The Top 20 Business Sites

Quick Connections

The Web has breathed new life into the communications hardware market, accelerating development of technologies that yield faster connections. Standards-based 33.6Kbps modems currently lead the analog pack, with 56Kb technology stirring interest. ISDN terminal adapter prices dipped down into the reasonable realm and-if it's available and your budget can bear it-ISDN is the current connection method of choice.

The following communications devices are among the best we've seen. In fact, each has earned a spot on our WinList of recommended products.

Hayes Office Communications Manager ($189; Hayes Microcomputer Products, 800-429-3739, 770-441-1617). This modem/software bundle is a SOHO-or any size office-dream. The package includes the dependable Accura 28.8 switched-voice/data speakerphone/modem, which recognizes distinctive ring and Caller ID telco services.

It includes a CD of office-centric software. VoiceView TalkShop lets you share data and talk on a single call; full and lite versions of the Smartcom Message Center provide voice mail with multiple mailboxes, fax-on-demand and pager notification. For the Web, there's Quarterdeck's Internet Suite 2 (browser, news and mail reader, and Internet Relay chat client) and WebTalk, a Web phone program.

Jetstream Front Desk 1.0 ($1,395; Jetstream Communications, 800-INFO-JET, 408-777-4300). Front Desk is sort of an ISDN variant of the Hayes bundle. It's a hardware-and-software solution that connects three telephony products (telephones, fax machines and so forth), as well as your PC, to an ISDN line. It automatically routes incoming calls to the appropriate device based on the number dialed by the caller, Caller ID information or a distinctive-ring signal.

You can base call-routing instructions on a schedule. Although you can select the routing modes from a menu-driven LCD desktop device, they are established via wizard-enhanced software, as are voice-mail boxes. The desktop module displays system status, lets you select a line, adjust volume, put calls on hold, listen to your voice mail messages and establish three-party conference calls. ISDN setup is also easy with Front Desk.

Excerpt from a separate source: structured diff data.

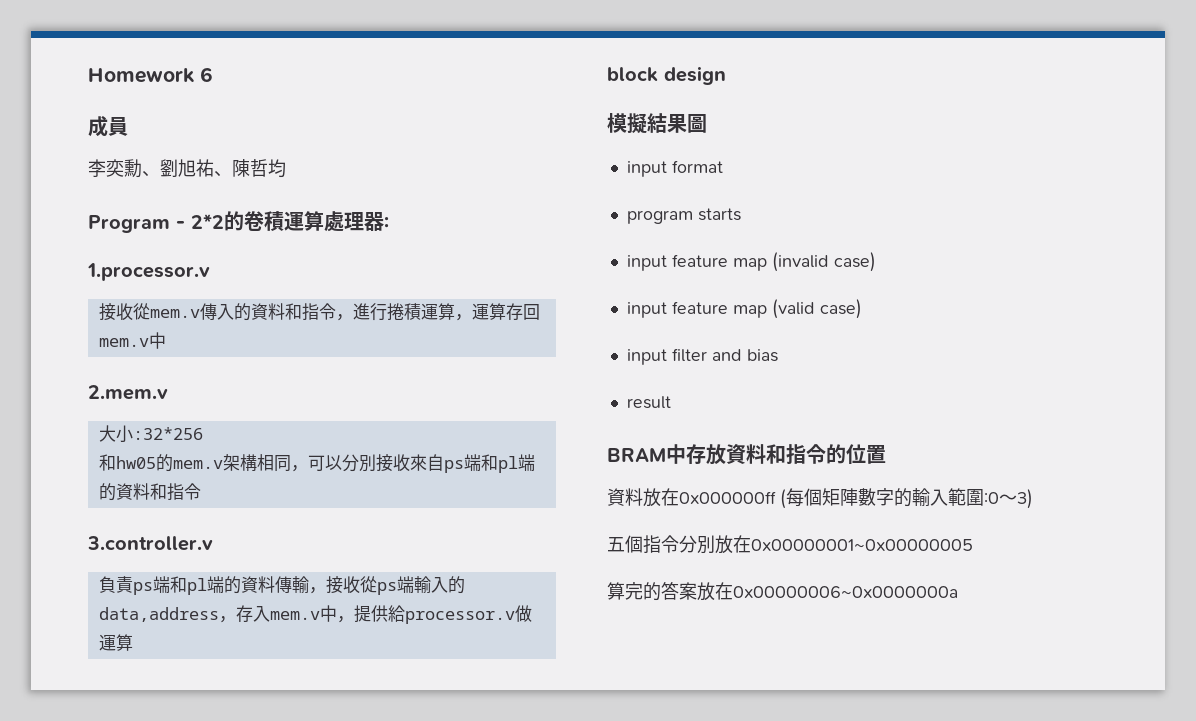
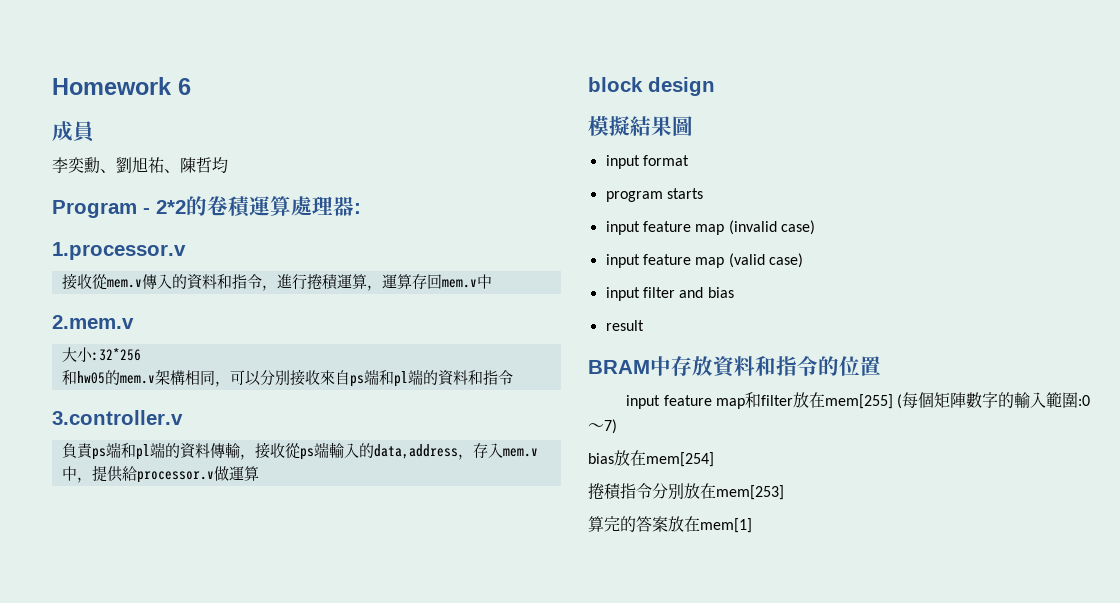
- 資料放在0x000000ff (每個矩陣數字的輸入範圍:0～3)
- 五個指令分別放在0x00000001~0x00000005
+ input feature map和filter放在mem[255] (每個矩陣數字的輸入範圍:0～7)
+ bias放在mem[254]
+ 捲積指令分別放在mem[253]
- 算完的答案放在0x00000006~0x0000000a
+ 算完的答案放在mem[1]

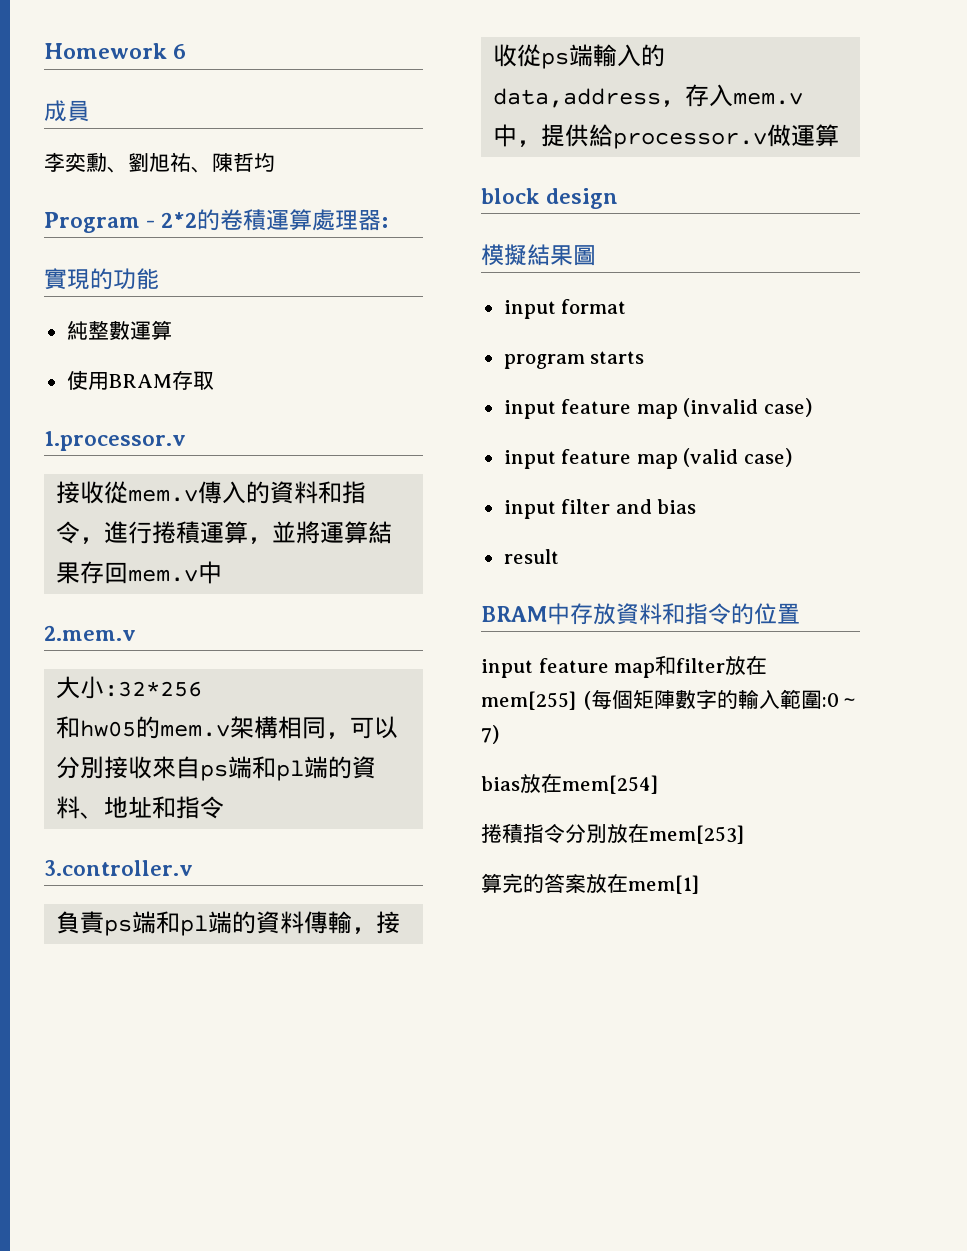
+ 實現的功能
+ 純整數運算
+ 使用BRAM存取
- 接收從mem.v傳入的資料和指令，進行捲積運算，運算存回mem.v中
+ 接收從mem.v傳入的資料和指令，進行捲積運算，並將運算結果存回mem.v中
- 和hw05的mem.v架構相同，可以分別接收來自ps端和pl端的資料和指令
+ 和hw05的mem.v架構相同，可以分別接收來自ps端和pl端的資料、地址和指令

U.S. Robotics Courier I-Modem ($399; U.S. Robotics, 800-DIAL-USR, 847-676-7010). Once you get over the hassle of ordering and installing an ISDN line, you can sit back and let the Courier I-Modem with ISDN/V.34 take care of the rest. ISDN setup couldn't be easier: Connect the I-Modem to the ISDN line and a serial port, load the very friendly installation software, and you'll be up and running in about 15 minutes. The unit has an analog jack for a fax machine or phone, and LEDs that let you monitor a connection's progress.

Motorola Montana 33.6 Modem/Fax PC Card ($209; Motorola, 800-451-2369, 205-430-8000). If you're an itinerant ISDN user, you have a speedy alternative when you're on the road. The Motorola Montana is a Plug-and-Play V.34-1996-compliant 33.6Kbps Type II PC Card modem. It features dual RJ-11 phone jacks, so it can share a wall jack with a phone or another device. The Montana features Enhanced Throughput Cellular error correction and a cable option ($10) for Motorola cell phones-plug the cable in and the modem automatically configures itself for cellular operation. It also includes QuickLink data/fax software, Netscape Navigator, Spry Mosaic and online-service trial floppy disks.

Xircom CreditCard Ethernet+Modem 33.6 with MiniDock ($359; Xircom, 800-438-4526, 805-376-9300). Xircom's PCMCIA card offers connectivity wherever you need it-on the road or in the office. It's a combo V.34-1996 modem and Ethernet (10BaseT or 10Base2) adapter. The model we tested came with Xircom's MiniDock-a dongle with RJ-45 and RJ-11 jacks and modem/LAN-activity LEDs. A 10Base2 interface is available for $39, as is an optional connector kit for Motorola ($49) or AT&T ($69) cell phones.

The modem's "Digital Shield" digital-line protection protects it from signals generated by most PBXs. If you run into a particularly pernicious PBX, the modem's limited lifetime warranty provides after-the-fact protection.

Setup is simple: Insert the card, pop in the drivers' floppy disk, and let Plug and Play do the rest. Delrina WinComm Lite 1.1 and WinFax Lite 4.0 are included.